- [YOUR ASSIGNMENT]
Reproduce the lines below exactly, starting at the one containing "5:00 AM: 21 -> none" and stopping at the final line.

- [EXERCISE MATERIAL]
----------
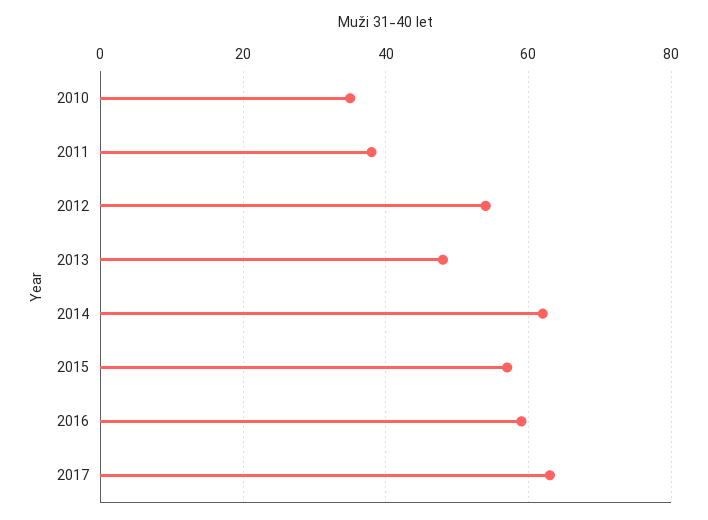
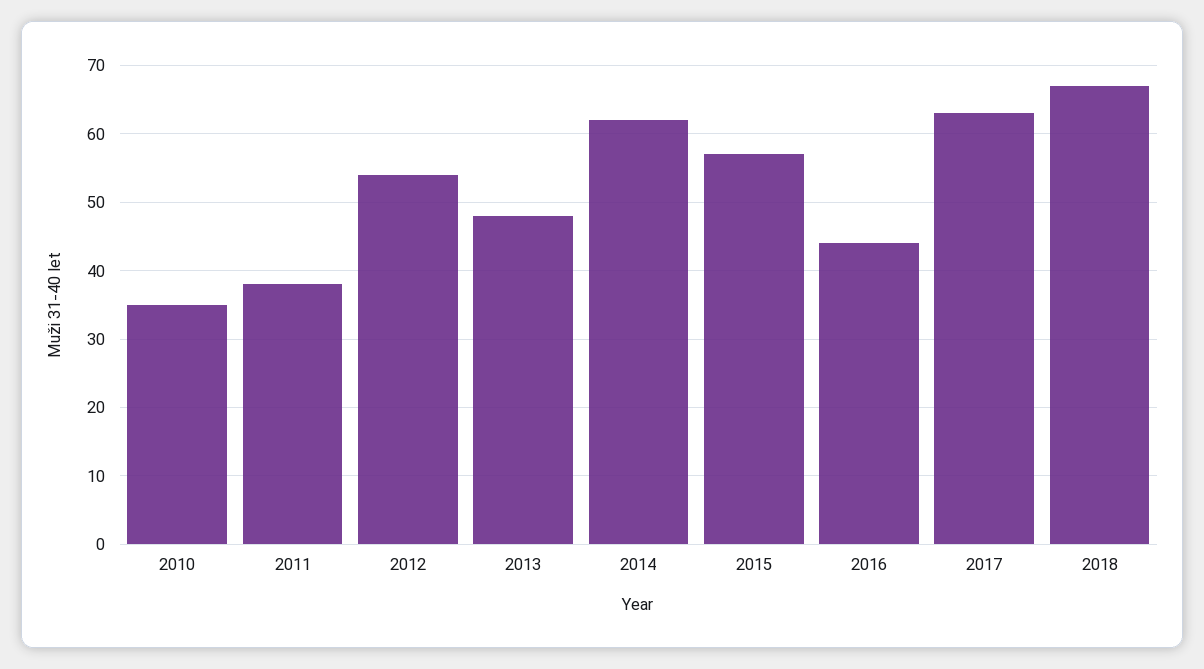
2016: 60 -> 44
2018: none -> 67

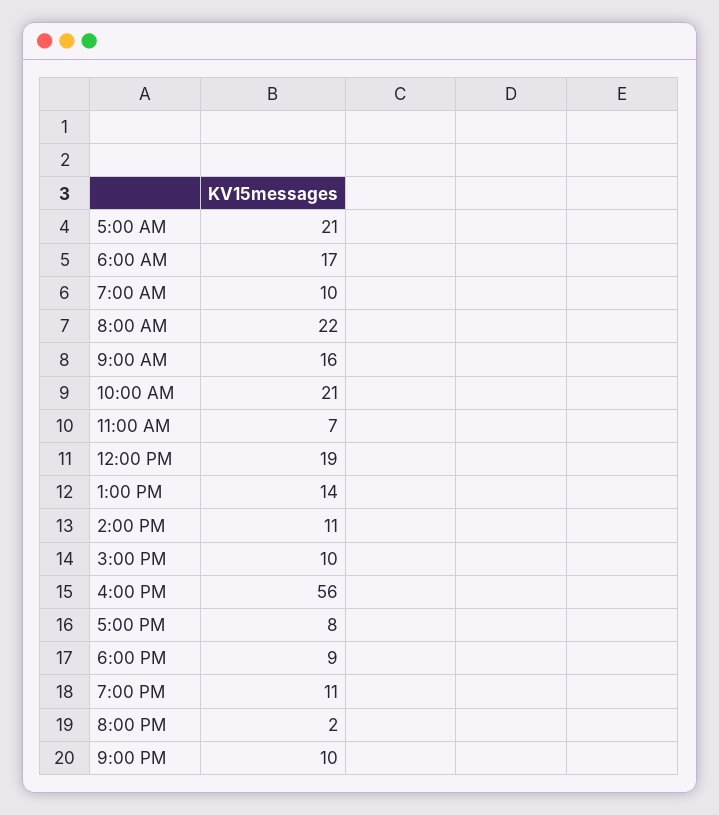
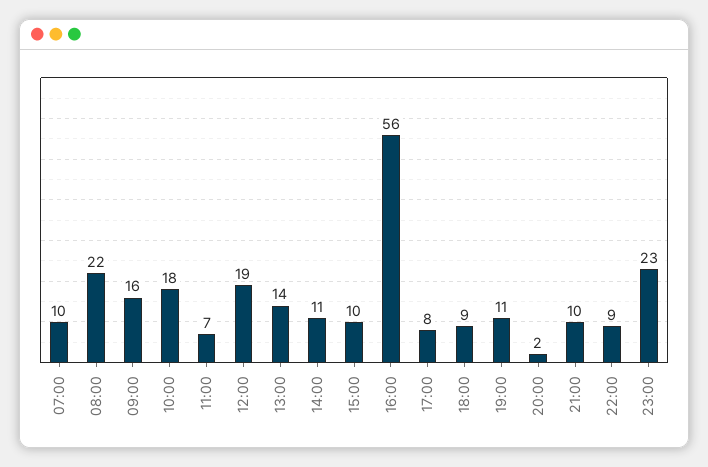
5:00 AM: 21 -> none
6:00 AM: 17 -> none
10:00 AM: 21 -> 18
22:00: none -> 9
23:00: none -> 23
----------
- [TASK SOLUTION]
5:00 AM: 21 -> none
6:00 AM: 17 -> none
10:00 AM: 21 -> 18
22:00: none -> 9
23:00: none -> 23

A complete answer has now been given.